Copy out the full listing that comes next, exactly.

── Task data ──

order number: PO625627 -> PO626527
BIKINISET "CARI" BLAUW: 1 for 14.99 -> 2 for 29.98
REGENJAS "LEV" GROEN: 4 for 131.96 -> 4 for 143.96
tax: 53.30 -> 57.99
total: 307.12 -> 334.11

───

### Response area
order number: PO625627 -> PO626527
BIKINISET "CARI" BLAUW: 1 for 14.99 -> 2 for 29.98
REGENJAS "LEV" GROEN: 4 for 131.96 -> 4 for 143.96
tax: 53.30 -> 57.99
total: 307.12 -> 334.11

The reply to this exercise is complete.